* _What needs to be done_: Starting from the line that contains "Ellen tracy women pajama", output every remaining line of the records below exactly as it appears, that line and the last one included.

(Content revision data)
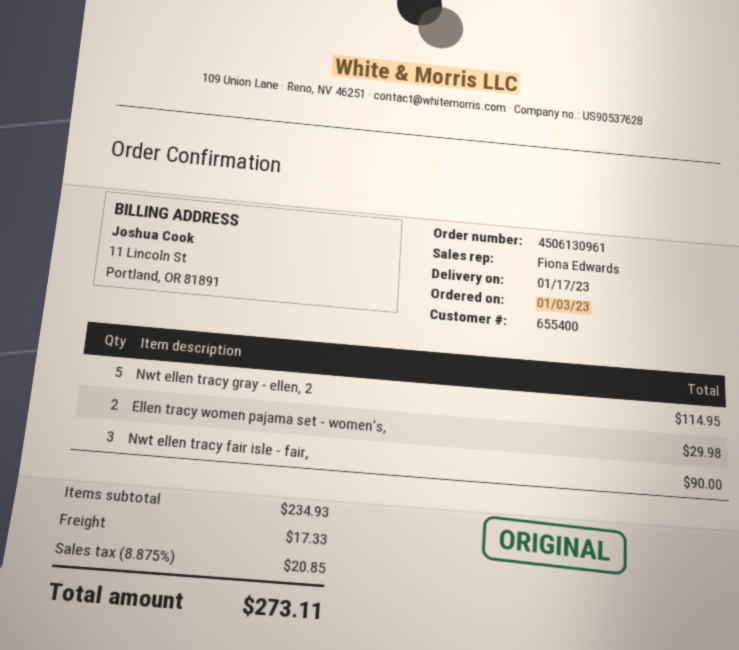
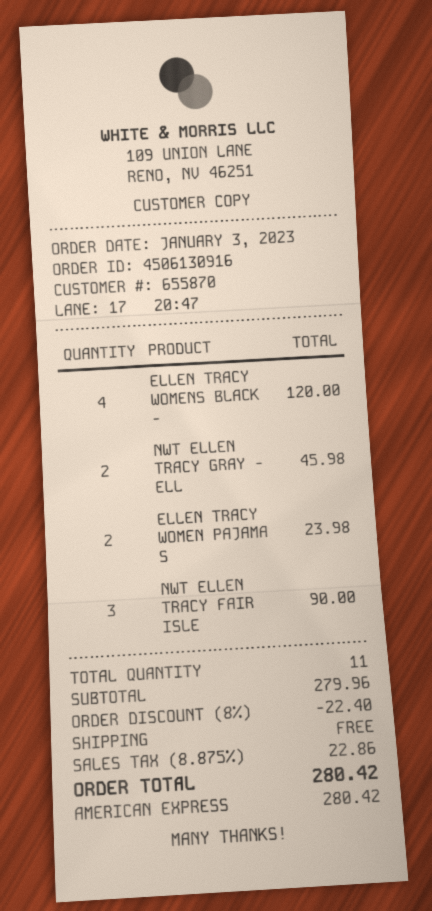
order number: 4506130961 -> 4506130916
customer number: 655400 -> 655870
Nwt ellen tracy gray - ellen, 2: 5 for 114.95 -> 2 for 45.98
Ellen tracy women pajama set - women's,: 2 for 29.98 -> 2 for 23.98
ELLEN TRACY WOMENS BLACK -: none -> 4 for 120.00
subtotal: 234.93 -> 279.96
discount: none -> 8% = 22.40
shipping: 17.33 -> 0.00
tax: 8.875% = 20.85 -> 8.875% = 22.86
total: 273.11 -> 280.42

* _Answer to the problem_:
Ellen tracy women pajama set - women's,: 2 for 29.98 -> 2 for 23.98
ELLEN TRACY WOMENS BLACK -: none -> 4 for 120.00
subtotal: 234.93 -> 279.96
discount: none -> 8% = 22.40
shipping: 17.33 -> 0.00
tax: 8.875% = 20.85 -> 8.875% = 22.86
total: 273.11 -> 280.42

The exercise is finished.